In the face of climate change, people are coming up with more and more unique ways fight it – from more simple ways such as reducing plastics, taking public transportation and planting more trees to creating NFTs that can help save the planet. Yes, you read that right.
Notorious for being quite unsustainable, NFTs (or non-fungible tokens) are pieces of data stored on the blockchain, just like cryptocurrencies. However, NFTs differ from cryptocurrencies like Bitcoin that are “fungible” meaning that just like physical currency they are the same as one another. NFTs on the other hand, are immutable and unique, and it is this nature of uniqueness that tech entrepreneurs are leveraging to find new ways to sustainability.
Backed by trees
One of the ways NFTs are being used to save the planet is using it as an innovative funding mechanism. Metaverse community developer Next Earth is selling NFT titles for its metaverse replica of Earth, with a clause that 10% of the purchase price goes straight to Amazon Watch to fund their reforestation efforts of the Brazilian rainforest. Next Earth is running a similar initiative with Ocean Cleanup, which helps remove plastic waste from the ocean.
Blockchain startup Coorest takes this concept further by selling what it calls “NFTrees” which is a tree-shaped NFT but backed by a real fig tree in Coorest’s recently purchased land in Spain. A purchase of an NFTree not only gives you an ownership of a digital tree that you can display in the metaverse, you also get a certificate of ownership of the real tree (which you can visit), and earn tradable tokens from the amount of carbon dioxide your tree absorbs, as well as the amount of fig it produces.
Trading for carbon credits
Just like Coorest, several other companies are also using NFTs to tokenise carbon credits as a means for users to offset their carbon emissions. This move is important in that by using the blockchain in tokenising carbon credits, observers can monitor the validity of the carbon credits and prevent fraud such as “double counting” i.e., when two different parties claim the same carbon removal.
Brazilian-startup Moss.Earth recently launched its MCO2 tokens, using proceeds of the sale towards “reputable environmental projects” to save the Amazon rainforest. Each MCO2 token is equivalent to saving one ton of carbon dioxide and can be traded in cryptocurrency exchanges like Coinbase or Gemini. To date, Moss.Earth claims to have generated over US$30 million for its preservation efforts and saved up to 1.33 million tons of emissions.
SavePlanetEarth, partnering with blockchain operator Phantasma, also set up its very own certified and externally audited Carbon Credit Smart NFT that individuals and businesses can buy to offset their carbon footprint.

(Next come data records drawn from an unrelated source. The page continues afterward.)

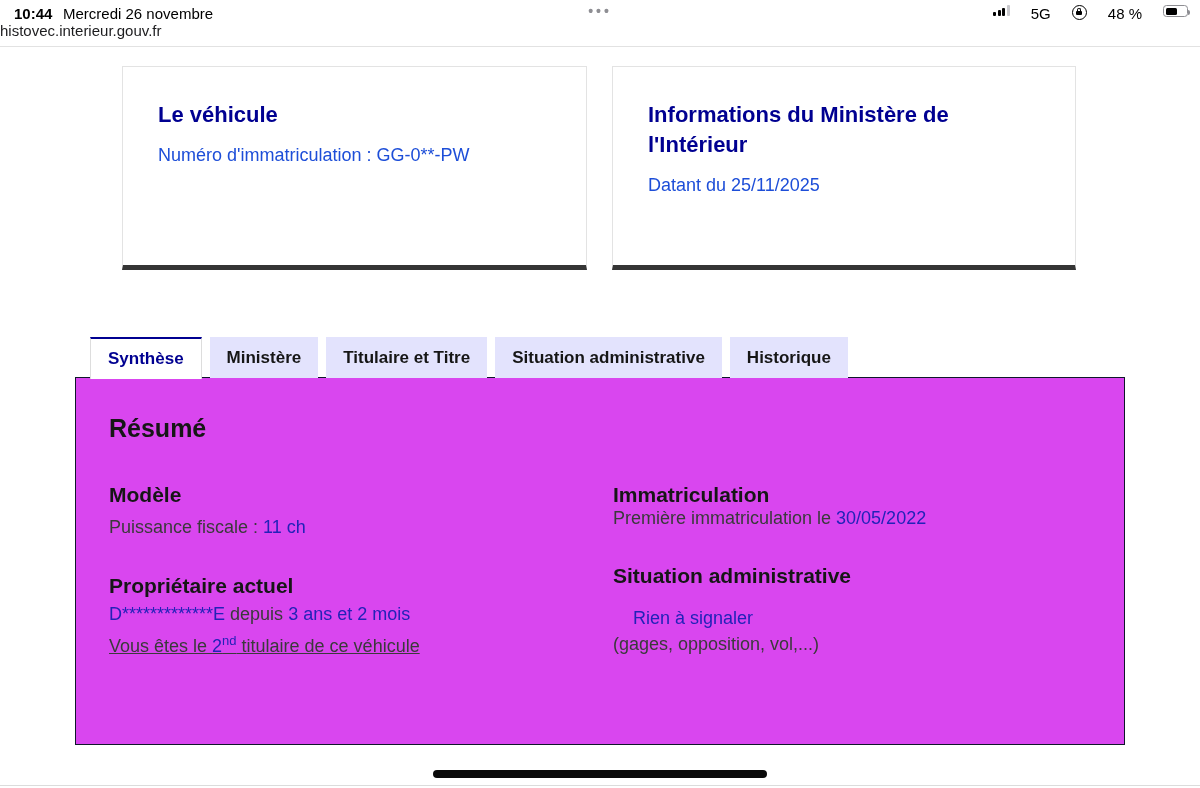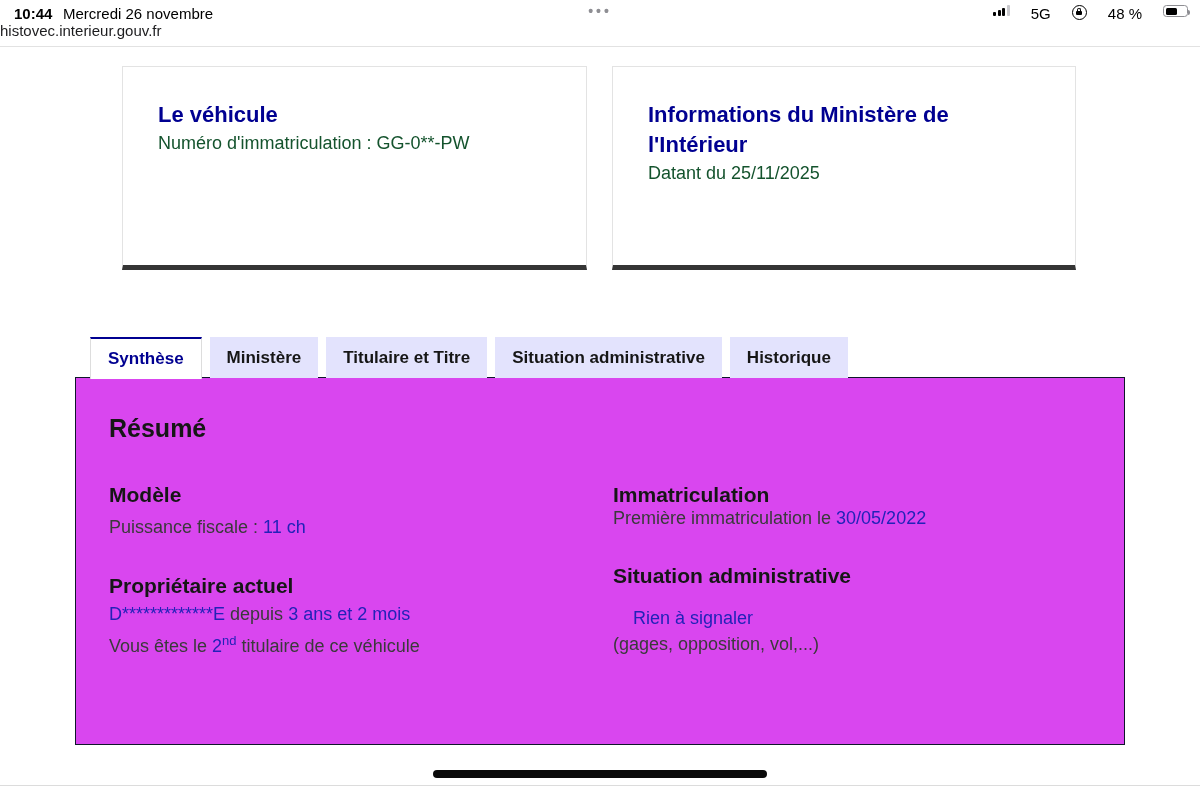--- a/index.html
+++ b/index.html
@@ -32,7 +32,7 @@
   .card-vehicle { left:122px; width:465px; }
   .card-ministry { left:612px; width:464px; }
   .card h2 { font-size:22px; line-height:30px; font-weight:700; color:#000091; max-width:320px; }
-  .card .card-line { margin-top:3px; font-size:18px; color:#14532d; }
+  .card .card-line { margin-top:15px; font-size:18px; color:#1d4ed8; }
 
   
   .tabs { position:absolute; top:337px; left:90px; display:flex; gap:8px; z-index:3; }

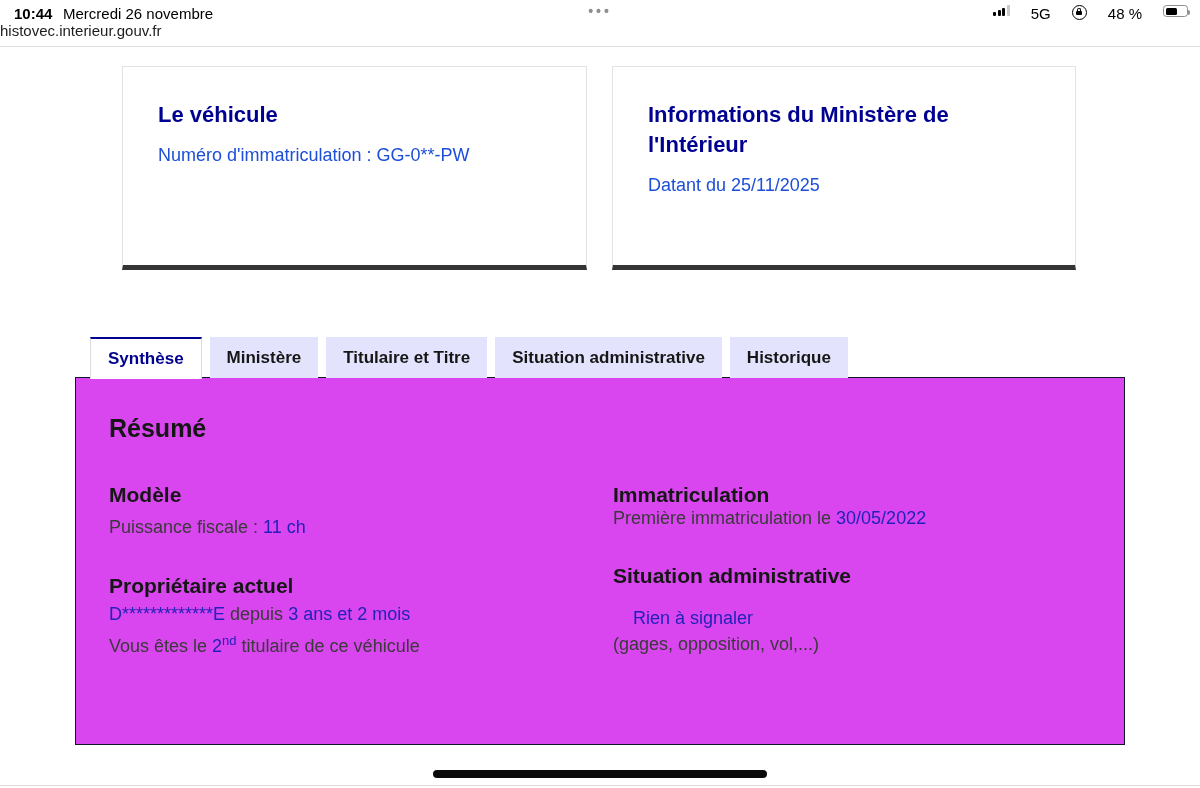--- a/index.html
+++ b/index.html
@@ -55,7 +55,7 @@
   .power-line { margin-top:9px; }
   .owner-title { margin-top:35px; }
   .owner-line { margin-top:5px; }
-  .holder-line { margin-top:5px; }
+  .holder-line { margin-top:5px;text-decoration:underline; }
   .holder-line sup { font-size:13px; }
   .reg-line { }
   .situation-title { margin-top:34px; }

Green Beli is also using NFT to raise funds for its environmental causes, through its play-to-earn NFT game. This game can be played as a PVP or in tournament mode and allows players to buy upgrades in the form of tree seeds, land or other NFT-based items. Their concept is to allocate 30% of revenue from these purchases to eco-friendly activities around the world.
And of course, the most basic way NFTs can help save the planet is through its virtual nature. Think about it: a lifetime of consumerism has hard-wired us to buy essential and unnecessary things. These purchases ultimately contribute to the growing waste in the world, whether through the boxes, plastic parts and even the product itself.
But what if you can purchase these goods virtually? If you, for example, bought limited edition Air Jordans at OpenSea.io for bragging rights in the metaverse, then you cut out all the packaging and petrol needed just to fulfil your physical order. It’s the same when you purchase an NFT art print or an NFT yacht – you do away with the all the physical waste involve toward owning a unique piece of asset. Maybe next time you have the urge to shop, why not shop for an NFT?
A cleaner, greener NFT
But wait, isn’t NFT not as sustainable as it claims to be? Experts put a forward a figure that every time an NFT is created or sold, 48kg of carbon dioxide is generated. So how it can it help protect against climate change when in fact it’s a contributor?
There’s no denying that NFTs still have a long way to go to be considered a ‘clean’ technology. But efforts are being made to mitigate their impact. Crypto mining farms tend to be in low-temperature areas where electricity costs are lower and generated from renewable sources including geothermal, solar or hydro.
The Bitcoin Mining Council recently released figures that show global Bitcoin mining consumes just 0.12% of the world’s energy production and that 58% of global Bitcoin mining activity is powered by sustainable energy.
There is also the Crypto Climate Accord which was signed by over 45 companies and individuals just about a year ago and supported by the UN Framework Convention on Climate Change. The Accord pledges to decarbonise the crypto industry, with a target year of 2040 to fully eliminate carbon emissions.